I'm somewhat confused.  The following 2 video clips:











 
were posted by MJS at the start of this thread and the 2nd of the 2 on disarms has been the focus of this thread.  
The person referenced is Master Peter Vargas; however there is a very intrigueing problem herein: the person featured 
in BOTH of those video clips is Master Oscar Lopez!  Master Vargas Does Not Appear in either of these clips.

I was allowed to make this 'discovery' by Dr. Jerome Barber, who gave me some video clips of GM Bobby Taboada, PG Tom Bolden, 
Master Peter Vargas, Datu Tim Hartman and Guro Paul Martin.  He told me to watch the clips and call him in the morning (today).   

After watching the clips provided by Dr. Barber, I've come to the following conclusions:

1.  You are absolutely incorrect regarding Master Vargas' movement and GM Taboada.  Master Vargas has PG Bolden's trademark 
slipping, shifting footwork all over his presentations.  No disrespect toward GM Taboada is implied or intended.  However he is not 
the main arnis influence on or for Master Vargas!

2.  The connection between GM Taboada and Guro Paul Martin is so much more apparent.  Guro Martin moves like a miniture version 
of GM Taboada.  He has a very similar power transfer from his foundation footwork to his stick strikes.  Guro Martin trained with and 
under GM Taboada from 1995 -2000 and is (was) the WNY Representative for the Taboada organization.  He is also a former student 
of Dr. Barber's.

3.  There is also a similar movement style between GM Taboada and Datu Hartman, although they were NEVER in a student-teacher 
relationship.  I'm guessing that the similarities arise from the fact that Datu Hartman trained under Professor Remy Presas, who studied 
Balintawak under 3 GMs including GGM Bacon.  GM Taboada trained under under 2 Balintawak GMs before he trained with GGM Bacon.  
In addition Datu Hartman has studied Balintawak under GM Ted Buot in recent years.  Therefore some similarities in movement should
be expected since GM Buot also trained under GGM Bacon.

BTW, my training session yesterday with Dr. Barber is the stuff for a seperate post, however the relevant facts here are that he gave 
me some video clips to watch and he clarified some posts for me this morning, that I've posted above.

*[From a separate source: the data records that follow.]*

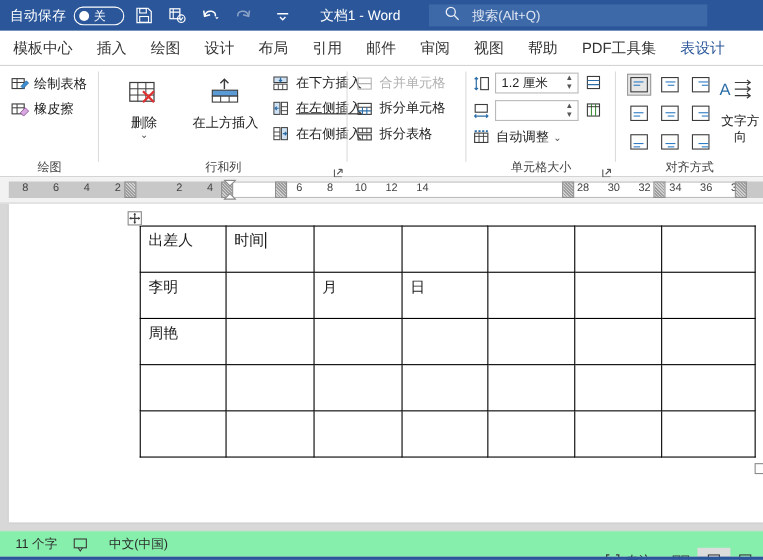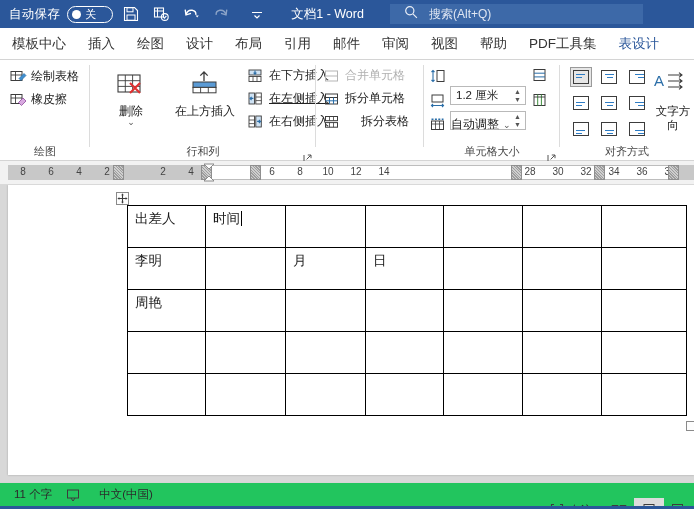"1.2 厘米" .spin { margin-top: 20px -> none }
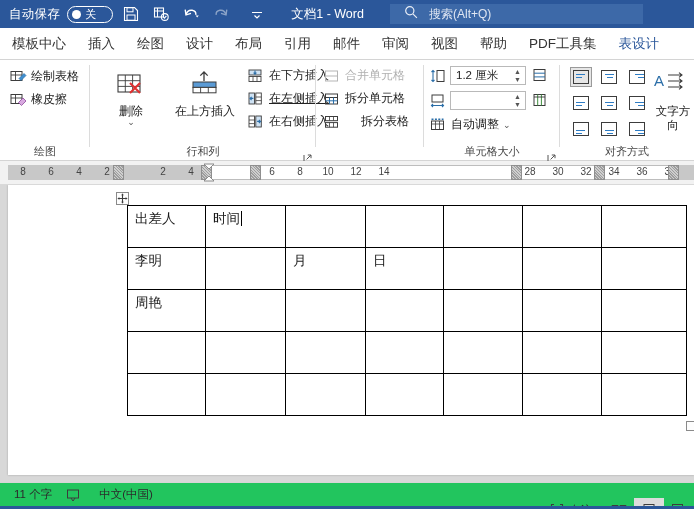"拆分表格" div.smallbtn { gap: 16px -> none }
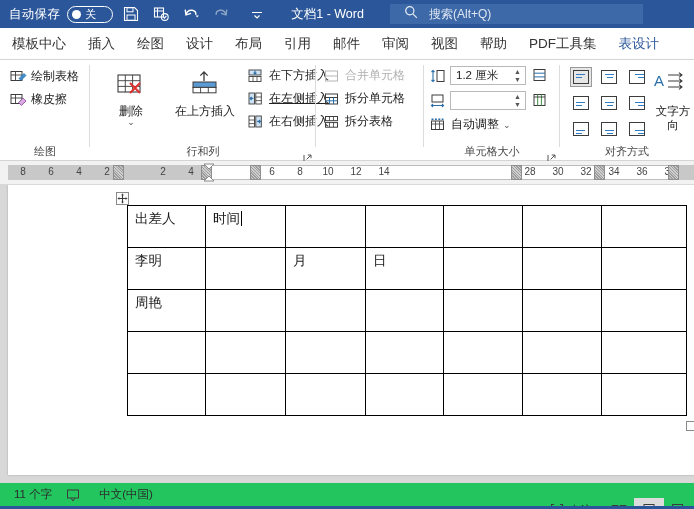"11 个字" .statusbar { background: #22c55e -> #86efac }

In closing, we were not watching Master Vargas in the 2 video clips mentioned above.  If you want to see Master Vargas, check out the 
AMAA single stick sparring clips which feature him along with Master Lopez.

Morgan


----------



## Dieter (Dec 27, 2006)

Hi Morgan,

I knew the videoclips before they were posted here.
I know that they show Oscar Lopez and not Peter Vargas.
I met Peter Vargas twice. Once he participated in a seminat I taught in 1997 I think in Hartford Conneticut, and once at the Modern Arnis Symposium in 2003 in Buffalo, NY.
I met GM Tabodad at the 2nd FMA Festival in Dortmund/Gemany, that I organized with my Friend Alfred Plath.
And there, from seeing GM Taobada I found that the moves I saw of Peter Vargas were very similar to the ones of GM Taboada. I found this specially for the empty hand part, but also during some disarmings. Only after I recognized that I heared, that Peter Vargas had been a student of GM Tabada. Knowing, that he was still with  Tom Bolden I assumed, that Vargas was with GM Tabodada before that.

OK. Then Dan mentioned, that some disarms of Oscar Lopez looked like influenced by GM Taboada. For I knew, that O. Lopez is with Peter Vargas under Tom Bolden, I made the connection between O. Lopez and GM Taboada through Peter Vargas to explain, why the disarmy MAY look like GM Taboada influenced.  

Thats all 

Regards


Dieter Knüttel


----------